WORK REQUIRED >> Leaving the images behind, copy every line of the records exactly.
*** Opening of DATA ***
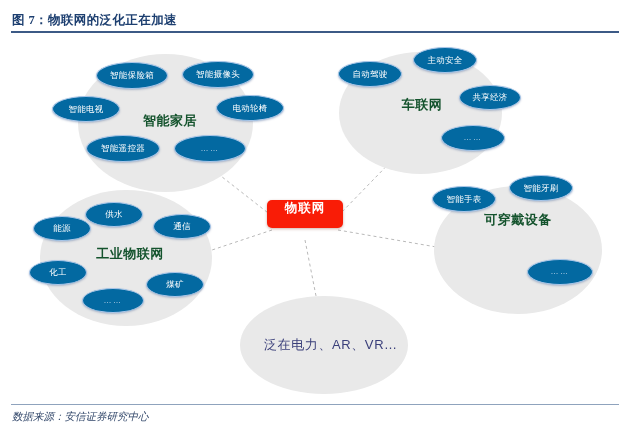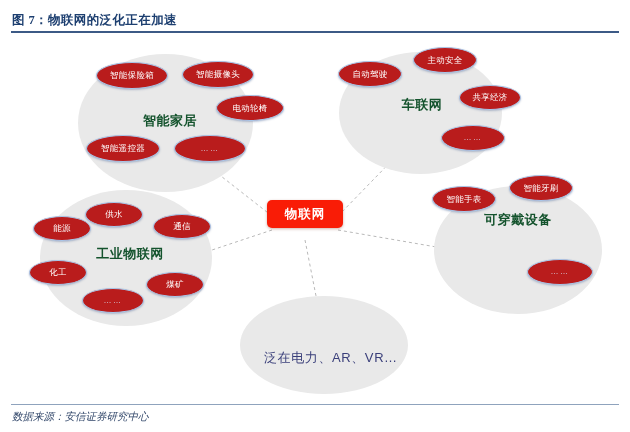--- a/index.html
+++ b/index.html
@@ -111,7 +111,7 @@
   .node {
     position: absolute;
     border-radius: 50%;
-    background: #b91c1c;
+    background: #0369a1;
     border: 1.4px solid #a9c6e8;
     box-sizing: border-box;
     display: flex;

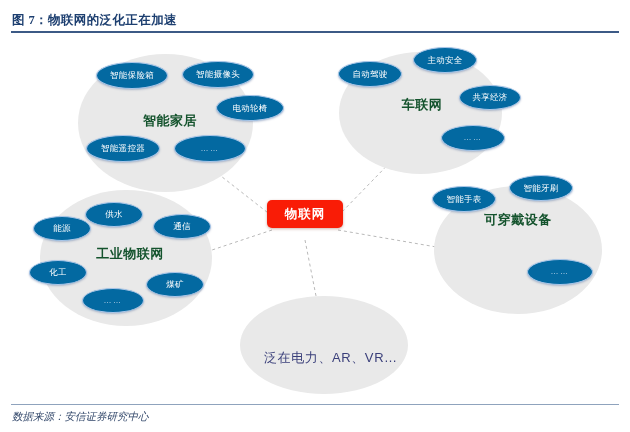--- a/index.html
+++ b/index.html
@@ -194,6 +194,9 @@
     <div class="node" style="left:182px; top:27px; width:72px; height:27px;">
       <span>智能摄像头</span>
     </div>
+    <div class="node" style="left:52px; top:62px; width:68px; height:26px;">
+      <span>智能电视</span>
+    </div>
     <div class="node" style="left:216px; top:61px; width:68px; height:26px;">
       <span>电动轮椅</span>
     </div>

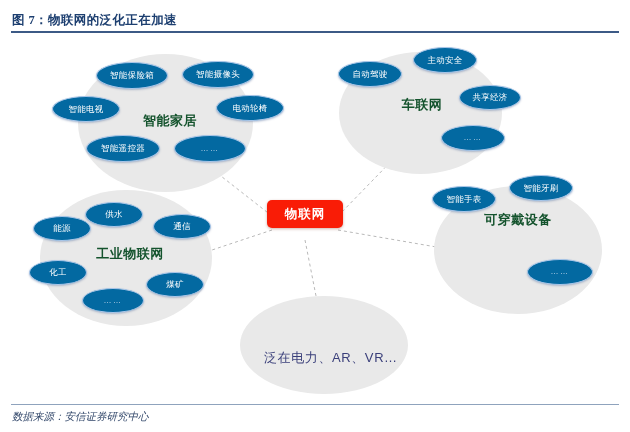--- a/index.html
+++ b/index.html
@@ -139,7 +139,6 @@
     background: #f91c06;
     border-radius: 5px;
     display: flex;
-    align-items: center;
     justify-content: center;
     box-shadow: 0 1px 3px rgba(120,30,10,0.35);
   }

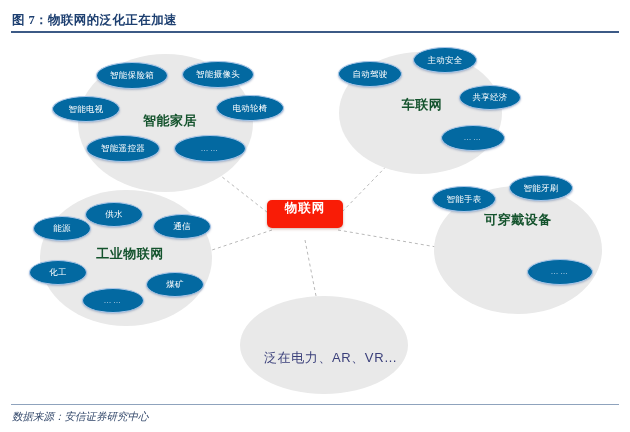--- a/index.html
+++ b/index.html
@@ -262,7 +262,7 @@
 
     <div class="cluster-blob" style="left:240px; top:262px; width:168px; height:98px;"></div>
 
-    <div class="blob-label-only" style="left:264px; top:302px;margin-top:13px;">泛在电力、AR、VR…</div>
+    <div class="blob-label-only" style="left:264px; top:302px;">泛在电力、AR、VR…</div>
 
     <div id="center-node" style="left:267px; top:166px; width:76px; height:28px;">
       <span>物联网</span>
*** Close of DATA ***
REPLY TO THE TASK >>
--- a/index.html
+++ b/index.html
@@ -111,7 +111,7 @@
   .node {
     position: absolute;
     border-radius: 50%;
-    background: #b91c1c;
+    background: #0369a1;
     border: 1.4px solid #a9c6e8;
     box-sizing: border-box;
     display: flex;

--- a/index.html
+++ b/index.html
@@ -194,6 +194,9 @@
     <div class="node" style="left:182px; top:27px; width:72px; height:27px;">
       <span>智能摄像头</span>
     </div>
+    <div class="node" style="left:52px; top:62px; width:68px; height:26px;">
+      <span>智能电视</span>
+    </div>
     <div class="node" style="left:216px; top:61px; width:68px; height:26px;">
       <span>电动轮椅</span>
     </div>

--- a/index.html
+++ b/index.html
@@ -139,7 +139,6 @@
     background: #f91c06;
     border-radius: 5px;
     display: flex;
-    align-items: center;
     justify-content: center;
     box-shadow: 0 1px 3px rgba(120,30,10,0.35);
   }

--- a/index.html
+++ b/index.html
@@ -262,7 +262,7 @@
 
     <div class="cluster-blob" style="left:240px; top:262px; width:168px; height:98px;"></div>
 
-    <div class="blob-label-only" style="left:264px; top:302px;margin-top:13px;">泛在电力、AR、VR…</div>
+    <div class="blob-label-only" style="left:264px; top:302px;">泛在电力、AR、VR…</div>
 
     <div id="center-node" style="left:267px; top:166px; width:76px; height:28px;">
       <span>物联网</span>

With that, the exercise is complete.